Em certo momento de Dançando no Escuro, um personagem diz: “Eu não entendo... Porque em musicais eles
começam a cantar e dançar do nada?”. É com esse questionamento que o
dinamarquês Lars von Trier cria uma obra-prima baseada nos princípios de uma
escola cinematográfica conhecida como Dogma 95. Contando com um roteiro ousado,
von Trier não poupa o espectador dos cruéis acontecimentos narrados, sem cair
no melodrama por um momento que seja. Peculiar no uso da câmera e elegante em
seus simbolismos, o longa irrefutavelmente persistirá na mente de quem o
assistir.
Escrito pelo próprio von
Trier, a película narra a jornada de Selma (Björk), uma imigrante tcheca que
vive nos EUA, em 1964. O roteiro gira em torno dos esforços da moça, que possui
uma doença genética que destrói sua visão gradativamente, para conseguir
dinheiro a fim de operar seu filho, evitando assim que ele também fique cego.
Desenvolvida de forma lenta e gradual, a história é ambientada basicamente na
fábrica onde Selma trabalha e em sua casa, um trailer alugado no meio da
fazenda do policial Bill (David Morse).
Liberando todo seu cabedal
fílmico, o diretor começa sua abordagem crua já na primeira cena quando, após
um longo prólogo, vemos a paleta dessaturada e o tom quase documental adotado
em toda produção. Ousado e surpreendente, o longa aposta na câmera na mão (útil
ao exibir as tensões ali presentes) e em cortes nada discretos, que auxiliam no
estabelecimento daqueles ambientes como um universo hostil.
O roteiro não se intimida em
abusar da metalinguagem, um aspecto curioso do filme. A todo momento,
personagens fazem declarações acerca do gênero Musical, culminando numa crítica
bem feita à excessiva idealização da realidade presente nessas produções.

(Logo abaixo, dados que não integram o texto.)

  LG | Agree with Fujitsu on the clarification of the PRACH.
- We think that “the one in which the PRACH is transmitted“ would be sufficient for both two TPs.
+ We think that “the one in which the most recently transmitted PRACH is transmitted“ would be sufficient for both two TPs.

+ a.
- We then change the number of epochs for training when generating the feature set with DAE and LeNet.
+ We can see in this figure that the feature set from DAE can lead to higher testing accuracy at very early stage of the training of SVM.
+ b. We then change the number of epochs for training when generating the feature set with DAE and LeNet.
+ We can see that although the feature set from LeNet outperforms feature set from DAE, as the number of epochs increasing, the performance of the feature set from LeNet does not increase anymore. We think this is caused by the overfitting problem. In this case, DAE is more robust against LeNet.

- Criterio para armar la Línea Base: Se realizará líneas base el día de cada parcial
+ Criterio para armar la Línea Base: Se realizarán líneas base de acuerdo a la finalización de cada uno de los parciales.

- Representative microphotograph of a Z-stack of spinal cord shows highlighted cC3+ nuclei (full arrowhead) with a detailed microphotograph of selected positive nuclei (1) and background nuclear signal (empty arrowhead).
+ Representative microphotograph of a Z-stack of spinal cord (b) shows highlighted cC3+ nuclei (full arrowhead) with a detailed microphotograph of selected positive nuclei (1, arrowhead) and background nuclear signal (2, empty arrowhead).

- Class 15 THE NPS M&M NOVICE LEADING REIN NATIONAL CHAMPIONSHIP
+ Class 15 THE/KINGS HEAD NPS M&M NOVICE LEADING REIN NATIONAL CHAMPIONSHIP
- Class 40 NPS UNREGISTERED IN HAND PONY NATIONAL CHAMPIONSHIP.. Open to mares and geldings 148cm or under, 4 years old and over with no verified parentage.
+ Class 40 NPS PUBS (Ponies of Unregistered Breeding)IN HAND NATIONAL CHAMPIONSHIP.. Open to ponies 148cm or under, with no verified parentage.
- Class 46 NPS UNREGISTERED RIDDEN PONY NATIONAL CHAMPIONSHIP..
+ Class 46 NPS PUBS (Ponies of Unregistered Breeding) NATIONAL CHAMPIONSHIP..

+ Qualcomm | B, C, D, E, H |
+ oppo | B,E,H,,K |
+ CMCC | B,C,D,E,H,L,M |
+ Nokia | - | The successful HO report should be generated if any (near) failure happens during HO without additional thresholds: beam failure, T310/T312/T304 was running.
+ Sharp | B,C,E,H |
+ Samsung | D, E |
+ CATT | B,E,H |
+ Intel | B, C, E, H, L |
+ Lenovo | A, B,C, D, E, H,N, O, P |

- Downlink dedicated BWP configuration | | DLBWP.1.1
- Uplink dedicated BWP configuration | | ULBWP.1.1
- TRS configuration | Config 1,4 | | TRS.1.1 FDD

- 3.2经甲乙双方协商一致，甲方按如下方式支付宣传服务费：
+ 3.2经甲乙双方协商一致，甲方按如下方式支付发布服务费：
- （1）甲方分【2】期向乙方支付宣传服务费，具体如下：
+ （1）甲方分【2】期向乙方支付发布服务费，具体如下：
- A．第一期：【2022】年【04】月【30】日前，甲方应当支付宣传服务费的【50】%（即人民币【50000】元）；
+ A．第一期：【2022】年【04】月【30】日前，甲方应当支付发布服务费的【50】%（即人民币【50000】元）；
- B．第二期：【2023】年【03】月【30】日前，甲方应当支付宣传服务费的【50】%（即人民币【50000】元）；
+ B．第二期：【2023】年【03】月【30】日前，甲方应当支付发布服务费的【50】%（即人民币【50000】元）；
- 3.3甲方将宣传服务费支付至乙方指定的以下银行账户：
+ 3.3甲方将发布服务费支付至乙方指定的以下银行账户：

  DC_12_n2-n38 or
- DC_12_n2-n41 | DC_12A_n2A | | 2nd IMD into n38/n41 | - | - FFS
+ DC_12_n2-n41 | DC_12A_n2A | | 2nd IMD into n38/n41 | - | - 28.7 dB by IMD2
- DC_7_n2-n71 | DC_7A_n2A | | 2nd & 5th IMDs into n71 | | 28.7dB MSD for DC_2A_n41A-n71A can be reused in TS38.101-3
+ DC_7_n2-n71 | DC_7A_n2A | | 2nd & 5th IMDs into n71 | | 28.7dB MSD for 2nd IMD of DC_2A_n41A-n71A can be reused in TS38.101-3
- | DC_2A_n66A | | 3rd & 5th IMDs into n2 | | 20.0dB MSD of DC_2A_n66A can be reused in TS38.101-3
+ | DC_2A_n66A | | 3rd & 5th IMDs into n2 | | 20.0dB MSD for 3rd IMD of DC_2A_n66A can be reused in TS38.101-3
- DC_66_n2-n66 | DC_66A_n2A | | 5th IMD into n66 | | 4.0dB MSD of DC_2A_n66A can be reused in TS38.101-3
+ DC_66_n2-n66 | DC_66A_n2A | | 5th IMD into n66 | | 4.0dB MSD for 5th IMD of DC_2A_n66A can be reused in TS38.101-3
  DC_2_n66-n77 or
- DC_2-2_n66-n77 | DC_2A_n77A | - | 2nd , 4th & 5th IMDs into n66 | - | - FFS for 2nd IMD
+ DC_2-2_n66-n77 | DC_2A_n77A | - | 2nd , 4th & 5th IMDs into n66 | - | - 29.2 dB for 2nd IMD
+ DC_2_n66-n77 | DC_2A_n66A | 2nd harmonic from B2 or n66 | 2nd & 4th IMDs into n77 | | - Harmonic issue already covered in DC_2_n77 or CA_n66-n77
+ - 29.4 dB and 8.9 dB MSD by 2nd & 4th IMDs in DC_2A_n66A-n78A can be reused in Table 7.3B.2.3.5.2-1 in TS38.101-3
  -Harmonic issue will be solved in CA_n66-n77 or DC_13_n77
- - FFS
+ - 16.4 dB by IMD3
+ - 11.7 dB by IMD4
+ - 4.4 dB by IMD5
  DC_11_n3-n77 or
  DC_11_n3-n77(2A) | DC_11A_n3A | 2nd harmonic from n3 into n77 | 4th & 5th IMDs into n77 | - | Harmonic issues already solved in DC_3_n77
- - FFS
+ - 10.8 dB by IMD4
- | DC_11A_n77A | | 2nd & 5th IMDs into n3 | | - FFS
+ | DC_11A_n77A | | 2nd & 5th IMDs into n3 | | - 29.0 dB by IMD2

Assim, o apego da protagonista ao gênero fílmico supramencionado fica latente
em falas como “... porque em um musical
nada de ruim jamais acontece”.
Muito mais do que um mero
recurso narrativo para expor e criticar as mazelas da imigração para os EUA, a
personagem central é complexa e multidimensional. Vítima da própria inocência e
capaz de tudo para salvar seu filho, ela tem como último lenimento sua paixão
pelos musicais hollywoodianos. Ao mesmo tempo em que participa de uma montagem
amadora de “A Noviça Rebelde” (as cenas dos ensaios são especialmente
interessantes), Selma cria em sua mente números musicais que, destoando do
restante da narrativa, servem como válvula de escape para a personagem.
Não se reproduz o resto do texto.